**Task item:** In the data, find each line where the word "Liberation" appears and list that line.

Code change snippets

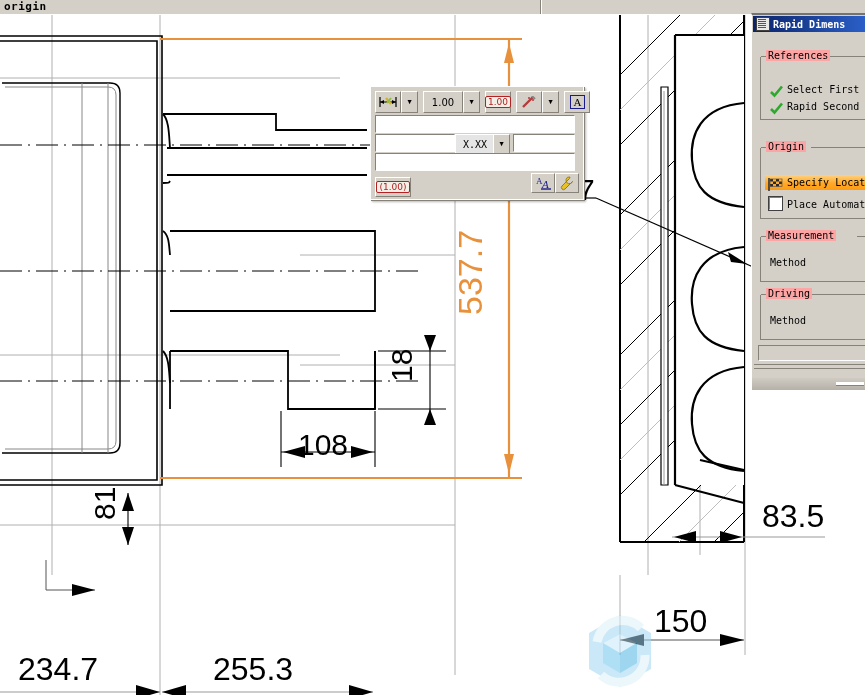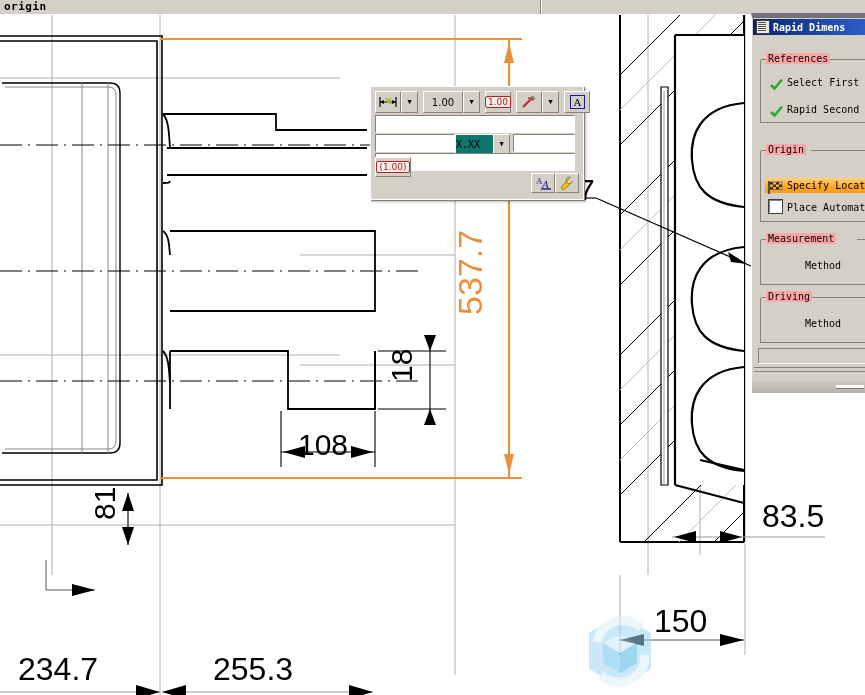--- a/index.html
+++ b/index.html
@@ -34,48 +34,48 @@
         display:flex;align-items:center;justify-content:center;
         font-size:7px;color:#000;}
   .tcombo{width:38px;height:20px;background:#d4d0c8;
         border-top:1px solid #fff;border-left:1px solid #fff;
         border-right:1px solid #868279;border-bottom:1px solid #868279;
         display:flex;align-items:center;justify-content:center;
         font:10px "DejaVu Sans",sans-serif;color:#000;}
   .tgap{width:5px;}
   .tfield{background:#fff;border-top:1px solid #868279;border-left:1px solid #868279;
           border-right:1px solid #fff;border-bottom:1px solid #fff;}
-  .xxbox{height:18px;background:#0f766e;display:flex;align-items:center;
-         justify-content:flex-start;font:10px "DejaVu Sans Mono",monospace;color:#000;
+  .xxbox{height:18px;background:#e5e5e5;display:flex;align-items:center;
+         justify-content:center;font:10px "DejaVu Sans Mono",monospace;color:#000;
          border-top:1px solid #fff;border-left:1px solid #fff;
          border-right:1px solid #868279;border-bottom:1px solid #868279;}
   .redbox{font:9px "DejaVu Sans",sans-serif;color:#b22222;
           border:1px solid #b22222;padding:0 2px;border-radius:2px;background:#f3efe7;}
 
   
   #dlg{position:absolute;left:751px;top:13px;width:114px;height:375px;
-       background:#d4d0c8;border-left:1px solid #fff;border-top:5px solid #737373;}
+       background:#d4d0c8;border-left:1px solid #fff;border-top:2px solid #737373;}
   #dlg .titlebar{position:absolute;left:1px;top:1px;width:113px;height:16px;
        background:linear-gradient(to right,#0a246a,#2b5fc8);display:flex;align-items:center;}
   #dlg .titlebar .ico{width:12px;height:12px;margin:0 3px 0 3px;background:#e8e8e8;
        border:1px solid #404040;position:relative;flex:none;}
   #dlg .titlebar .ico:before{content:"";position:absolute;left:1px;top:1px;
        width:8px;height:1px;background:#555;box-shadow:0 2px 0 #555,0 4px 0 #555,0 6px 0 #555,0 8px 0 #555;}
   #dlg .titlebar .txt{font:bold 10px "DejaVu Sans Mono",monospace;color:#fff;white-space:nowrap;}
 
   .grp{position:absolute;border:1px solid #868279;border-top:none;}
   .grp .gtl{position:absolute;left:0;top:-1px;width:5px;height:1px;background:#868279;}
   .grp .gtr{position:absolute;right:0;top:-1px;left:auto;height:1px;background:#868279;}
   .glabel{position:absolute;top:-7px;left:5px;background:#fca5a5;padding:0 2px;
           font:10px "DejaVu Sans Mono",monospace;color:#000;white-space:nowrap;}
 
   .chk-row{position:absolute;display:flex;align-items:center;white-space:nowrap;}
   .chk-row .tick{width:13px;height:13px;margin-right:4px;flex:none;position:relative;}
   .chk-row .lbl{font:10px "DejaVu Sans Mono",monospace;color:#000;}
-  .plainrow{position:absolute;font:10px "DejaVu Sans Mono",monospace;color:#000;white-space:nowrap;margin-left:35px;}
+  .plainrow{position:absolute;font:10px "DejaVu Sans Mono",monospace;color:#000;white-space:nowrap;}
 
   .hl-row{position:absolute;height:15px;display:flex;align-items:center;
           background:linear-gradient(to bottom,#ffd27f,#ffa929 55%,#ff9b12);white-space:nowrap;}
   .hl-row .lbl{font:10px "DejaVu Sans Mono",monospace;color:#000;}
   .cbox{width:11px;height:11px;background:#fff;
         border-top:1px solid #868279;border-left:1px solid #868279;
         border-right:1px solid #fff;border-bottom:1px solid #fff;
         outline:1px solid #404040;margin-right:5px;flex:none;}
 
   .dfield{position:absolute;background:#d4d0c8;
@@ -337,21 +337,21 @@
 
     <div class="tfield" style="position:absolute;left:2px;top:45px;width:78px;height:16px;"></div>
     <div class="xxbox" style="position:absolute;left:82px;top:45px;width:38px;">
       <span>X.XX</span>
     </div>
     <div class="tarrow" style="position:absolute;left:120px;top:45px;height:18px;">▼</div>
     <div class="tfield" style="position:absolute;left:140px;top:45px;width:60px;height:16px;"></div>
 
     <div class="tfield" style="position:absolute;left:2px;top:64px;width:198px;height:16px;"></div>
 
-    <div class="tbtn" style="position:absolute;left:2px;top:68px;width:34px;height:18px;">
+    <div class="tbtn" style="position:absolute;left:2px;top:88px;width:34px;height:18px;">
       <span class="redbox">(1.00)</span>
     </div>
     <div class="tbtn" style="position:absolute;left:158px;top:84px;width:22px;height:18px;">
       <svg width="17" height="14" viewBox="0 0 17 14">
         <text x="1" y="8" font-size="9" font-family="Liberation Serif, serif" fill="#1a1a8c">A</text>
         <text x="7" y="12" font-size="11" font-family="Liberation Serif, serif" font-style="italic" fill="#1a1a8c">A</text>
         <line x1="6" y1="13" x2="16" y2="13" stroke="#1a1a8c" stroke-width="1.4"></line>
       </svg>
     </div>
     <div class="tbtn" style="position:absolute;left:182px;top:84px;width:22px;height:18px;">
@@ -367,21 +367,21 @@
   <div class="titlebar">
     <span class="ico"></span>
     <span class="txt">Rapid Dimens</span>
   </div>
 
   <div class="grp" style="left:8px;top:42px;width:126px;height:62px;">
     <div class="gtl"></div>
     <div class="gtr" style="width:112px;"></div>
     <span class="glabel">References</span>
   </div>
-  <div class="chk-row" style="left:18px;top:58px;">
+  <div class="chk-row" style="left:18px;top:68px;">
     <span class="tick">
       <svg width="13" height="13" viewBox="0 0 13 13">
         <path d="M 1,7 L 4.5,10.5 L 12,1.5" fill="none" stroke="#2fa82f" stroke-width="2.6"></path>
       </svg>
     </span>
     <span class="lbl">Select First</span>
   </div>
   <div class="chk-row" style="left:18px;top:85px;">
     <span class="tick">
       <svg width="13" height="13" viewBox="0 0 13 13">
---
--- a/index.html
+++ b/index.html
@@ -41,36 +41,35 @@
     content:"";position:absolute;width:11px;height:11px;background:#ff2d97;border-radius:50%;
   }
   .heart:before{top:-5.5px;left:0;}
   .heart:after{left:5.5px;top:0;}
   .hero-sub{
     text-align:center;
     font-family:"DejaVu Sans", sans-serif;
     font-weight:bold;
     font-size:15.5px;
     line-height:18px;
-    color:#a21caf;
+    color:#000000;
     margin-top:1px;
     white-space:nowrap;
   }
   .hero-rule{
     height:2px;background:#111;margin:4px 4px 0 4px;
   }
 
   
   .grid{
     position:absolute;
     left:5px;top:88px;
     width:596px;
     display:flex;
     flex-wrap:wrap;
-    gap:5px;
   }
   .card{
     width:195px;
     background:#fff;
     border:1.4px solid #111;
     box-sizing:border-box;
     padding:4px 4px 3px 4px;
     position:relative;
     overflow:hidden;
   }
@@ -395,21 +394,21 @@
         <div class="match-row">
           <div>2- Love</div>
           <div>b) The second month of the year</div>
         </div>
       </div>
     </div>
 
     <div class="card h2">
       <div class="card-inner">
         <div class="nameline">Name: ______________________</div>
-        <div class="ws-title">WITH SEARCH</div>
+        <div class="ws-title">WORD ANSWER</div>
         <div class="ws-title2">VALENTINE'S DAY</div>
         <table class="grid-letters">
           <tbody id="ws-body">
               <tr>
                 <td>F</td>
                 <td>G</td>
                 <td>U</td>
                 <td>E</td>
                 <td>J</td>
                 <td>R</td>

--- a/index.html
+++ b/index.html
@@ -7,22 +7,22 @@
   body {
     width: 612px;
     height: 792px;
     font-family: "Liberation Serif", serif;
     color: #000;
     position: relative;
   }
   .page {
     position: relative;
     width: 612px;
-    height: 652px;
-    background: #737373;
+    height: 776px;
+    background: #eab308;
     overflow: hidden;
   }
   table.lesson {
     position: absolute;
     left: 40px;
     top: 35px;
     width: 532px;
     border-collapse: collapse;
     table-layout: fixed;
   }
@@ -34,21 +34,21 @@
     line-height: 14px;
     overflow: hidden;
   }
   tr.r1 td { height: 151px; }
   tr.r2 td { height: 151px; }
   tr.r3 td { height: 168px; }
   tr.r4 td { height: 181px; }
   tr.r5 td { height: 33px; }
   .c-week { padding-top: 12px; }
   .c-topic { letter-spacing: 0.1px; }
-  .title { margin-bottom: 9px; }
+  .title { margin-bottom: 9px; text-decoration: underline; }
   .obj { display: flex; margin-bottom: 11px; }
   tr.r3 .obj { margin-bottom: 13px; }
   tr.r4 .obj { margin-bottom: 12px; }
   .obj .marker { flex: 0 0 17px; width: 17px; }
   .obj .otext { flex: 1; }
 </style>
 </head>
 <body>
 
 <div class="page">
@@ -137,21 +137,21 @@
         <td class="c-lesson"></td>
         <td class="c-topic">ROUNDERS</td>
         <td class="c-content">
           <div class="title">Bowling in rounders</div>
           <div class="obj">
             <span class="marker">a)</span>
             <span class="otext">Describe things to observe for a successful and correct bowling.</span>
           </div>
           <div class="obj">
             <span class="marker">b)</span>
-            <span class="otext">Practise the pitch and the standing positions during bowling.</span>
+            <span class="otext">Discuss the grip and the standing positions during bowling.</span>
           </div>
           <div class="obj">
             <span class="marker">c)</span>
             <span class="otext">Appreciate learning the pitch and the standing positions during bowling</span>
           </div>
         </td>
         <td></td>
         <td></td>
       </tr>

**Expected output:**
         <text x="1" y="8" font-size="9" font-family="Liberation Serif, serif" fill="#1a1a8c">A</text>
         <text x="7" y="12" font-size="11" font-family="Liberation Serif, serif" font-style="italic" fill="#1a1a8c">A</text>
     font-family: "Liberation Serif", serif;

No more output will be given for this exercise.